What is needed - Both ends included, set down the lines from the line containing "(266, 121) none" through the last line of the records below, without pictures.

Dataset excerpts -
——————————

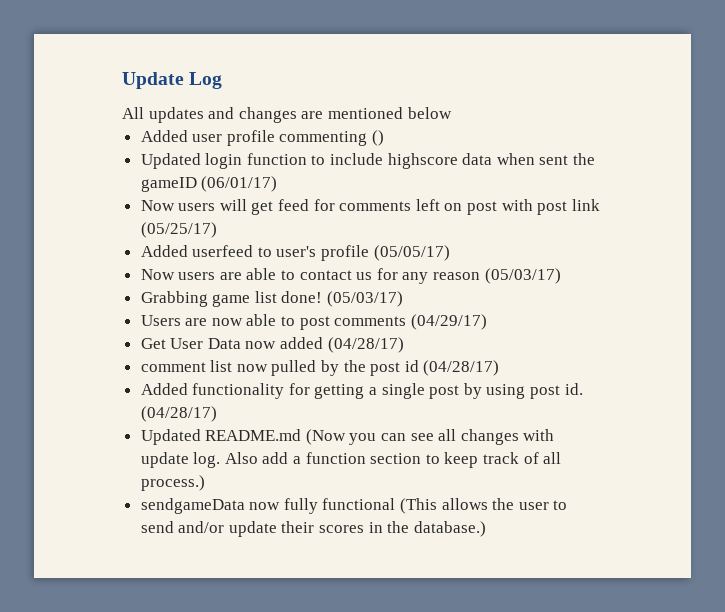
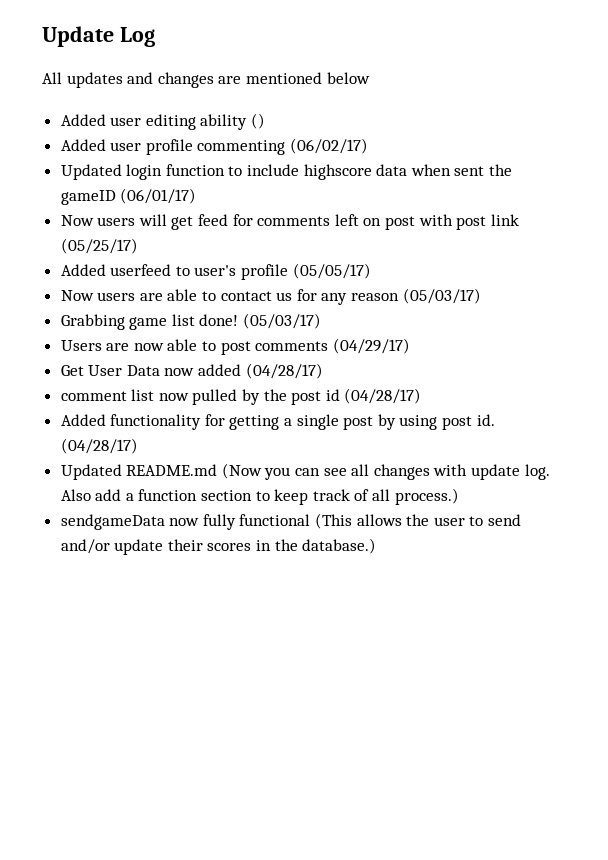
(452, 113) none -> [60,113,266,130] // Added user editing ability ()
[372,130,385,146] () -> [290,138,369,154] (06/02/17)

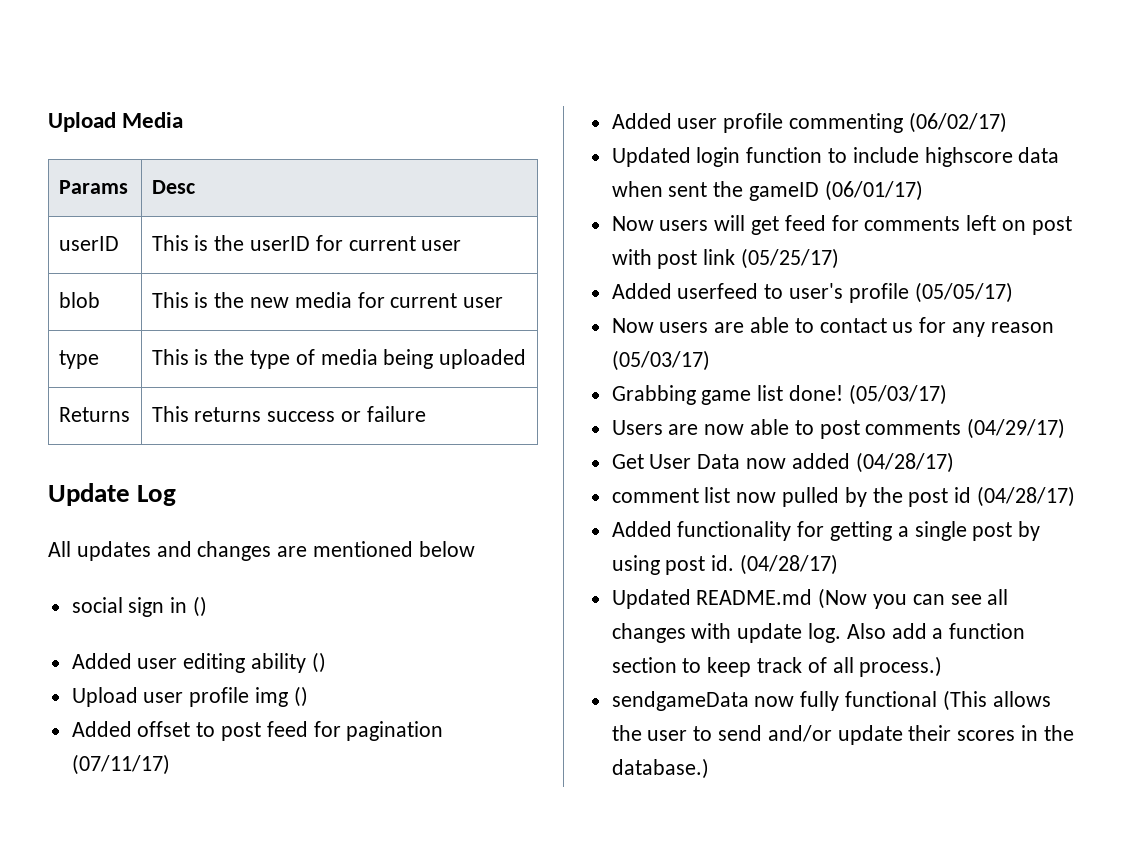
(42, 36) none -> [48,112,184,132] [58,180,128,194] [151,180,195,194] [58,236,119,251] [151,235,462,251] [58,292,100,308] [151,292,504,308] [58,350,99,369] [151,349,527,369] [58,407,130,422] [151,406,426,422] Upload Media // Params | Desc // userID | This is the userID for current user // blob | This is the new media for current user // type | This is the type of media being uploaded // Returns | This returns success or failure //
(370, 78) none -> [71,596,208,617] // social sign in ()
(266, 121) none -> [71,686,308,707] [71,721,444,741] [71,754,170,775] // Upload user profile img () // Added offset to post feed for pagination (07/11/17)

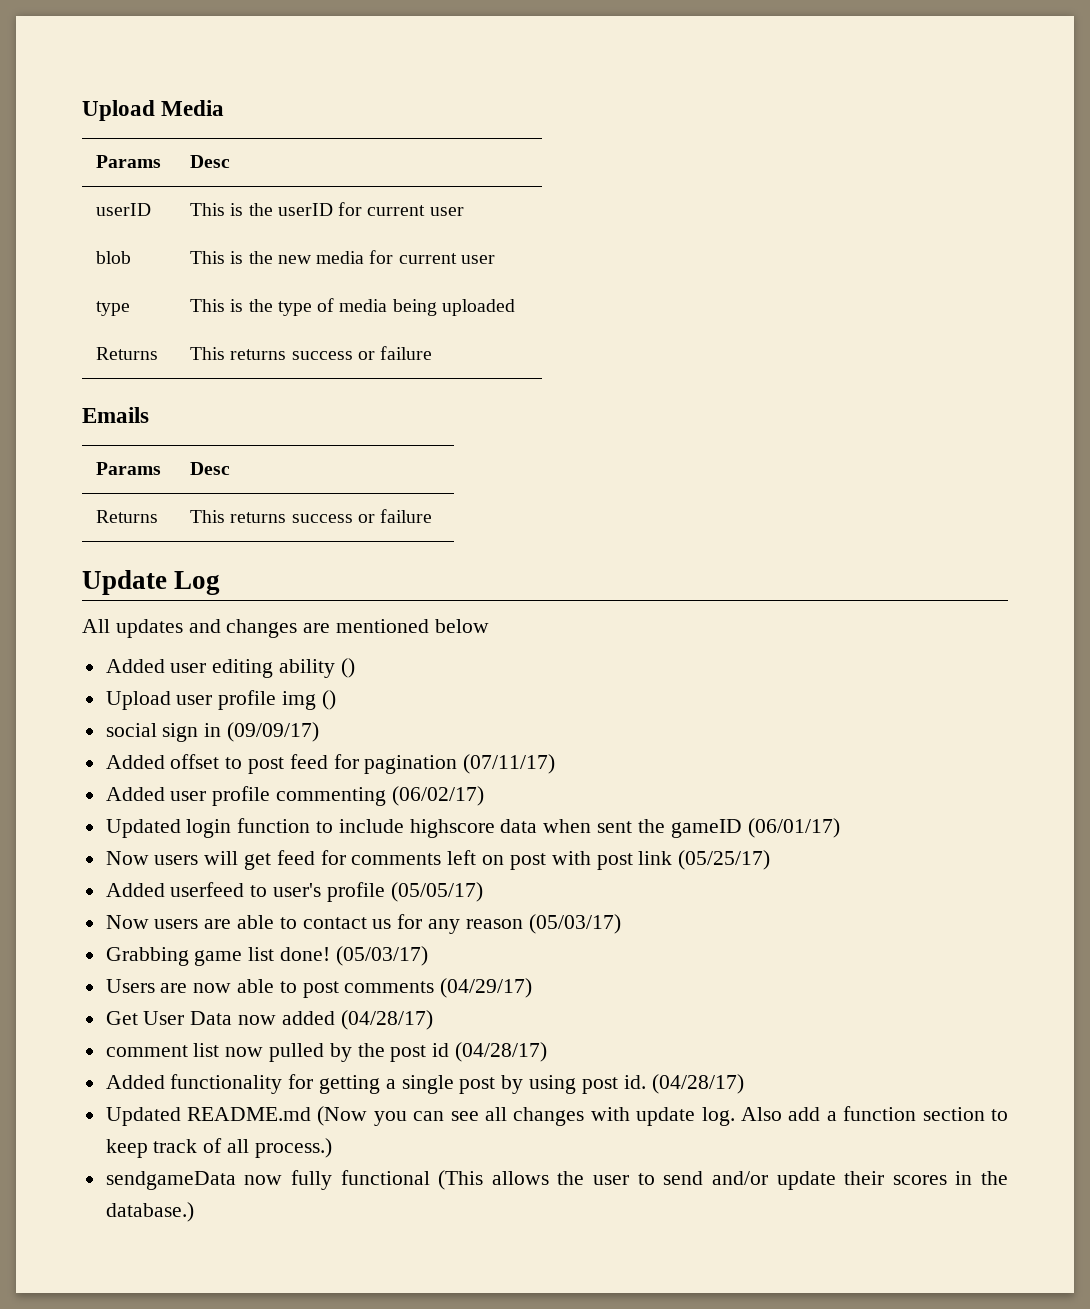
(426, 414) none -> [82,407,149,423] [96,462,162,475] [190,462,231,475] [96,510,159,523] [190,509,433,523] // Emails // Params | Desc // Returns | This returns success or failure
[71,596,208,617] // social sign in () -> (489, 626) none
(308, 696) none -> [105,722,320,742] // social sign in (09/09/17)

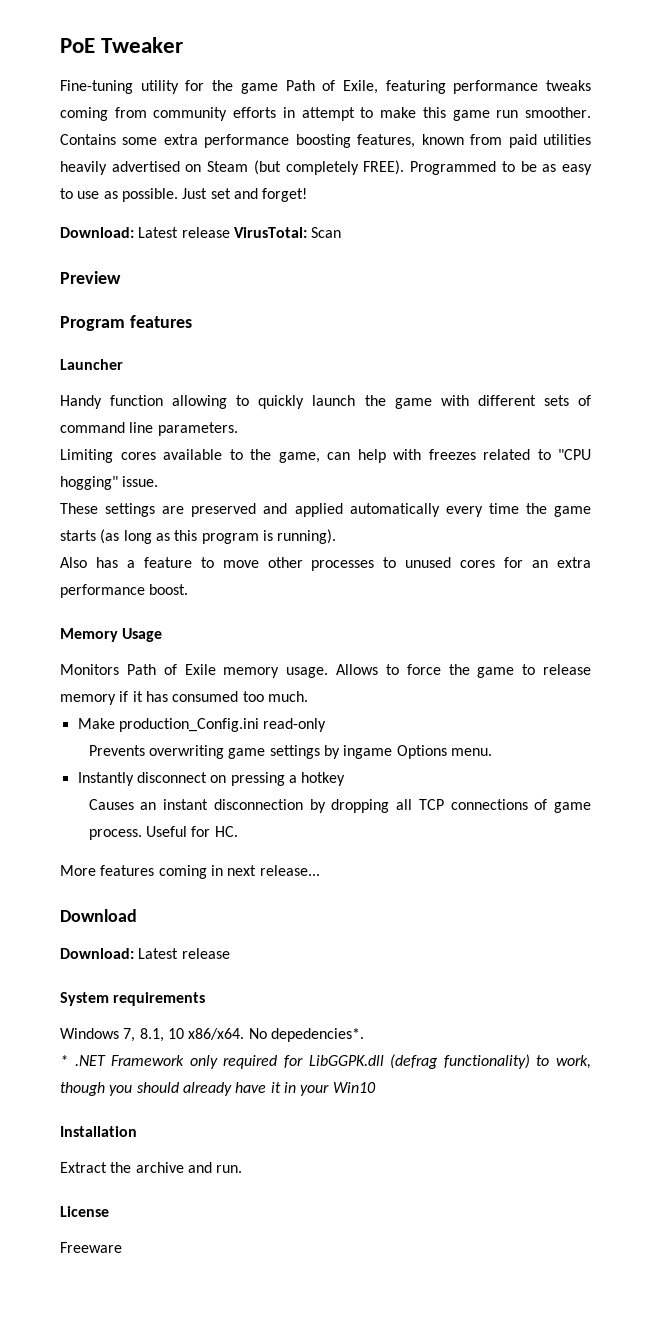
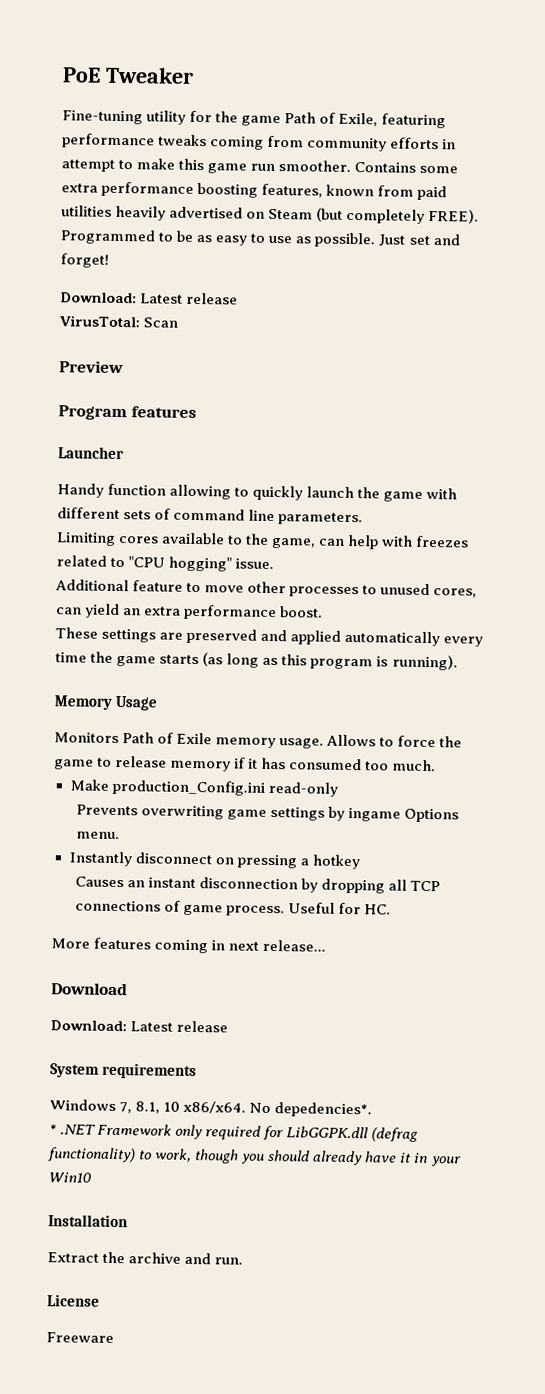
(230, 232) none -> (239, 298) //
(159, 481) none -> [55,579,478,598] [56,603,324,621] // Additional feature to move other processes to unused cores, can yield an extra performance boost.
[60,557,591,571] [60,584,189,598] // Also has a feature to move other processes to unused cores for an extra performance boost. -> (458, 662) none

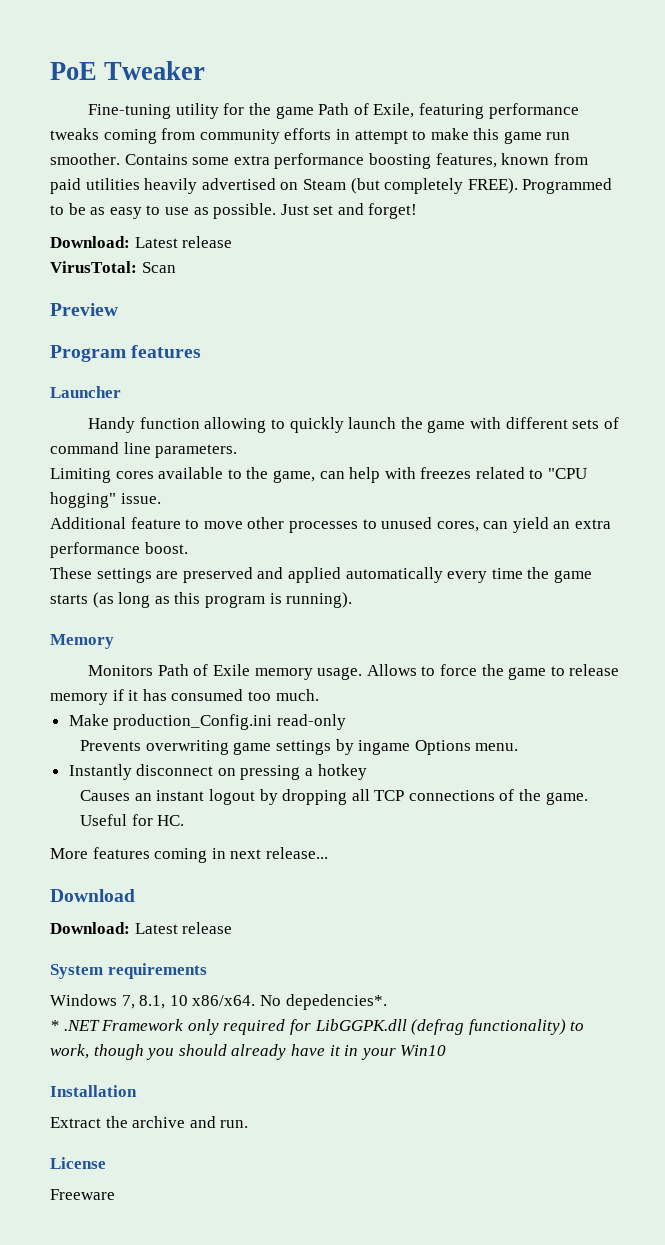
[115,695,158,711] Usage -> (114, 641) none
[199,877,299,890] disconnection -> [208,789,255,805] logout
[183,904,286,917] game process. -> [519,789,588,805] the game.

——————————

Written answer -
(266, 121) none -> [71,686,308,707] [71,721,444,741] [71,754,170,775] // Upload user profile img () // Added offset to post feed for pagination (07/11/17)

(426, 414) none -> [82,407,149,423] [96,462,162,475] [190,462,231,475] [96,510,159,523] [190,509,433,523] // Emails // Params | Desc // Returns | This returns success or failure
[71,596,208,617] // social sign in () -> (489, 626) none
(308, 696) none -> [105,722,320,742] // social sign in (09/09/17)

(230, 232) none -> (239, 298) //
(159, 481) none -> [55,579,478,598] [56,603,324,621] // Additional feature to move other processes to unused cores, can yield an extra performance boost.
[60,557,591,571] [60,584,189,598] // Also has a feature to move other processes to unused cores for an extra performance boost. -> (458, 662) none

[115,695,158,711] Usage -> (114, 641) none
[199,877,299,890] disconnection -> [208,789,255,805] logout
[183,904,286,917] game process. -> [519,789,588,805] the game.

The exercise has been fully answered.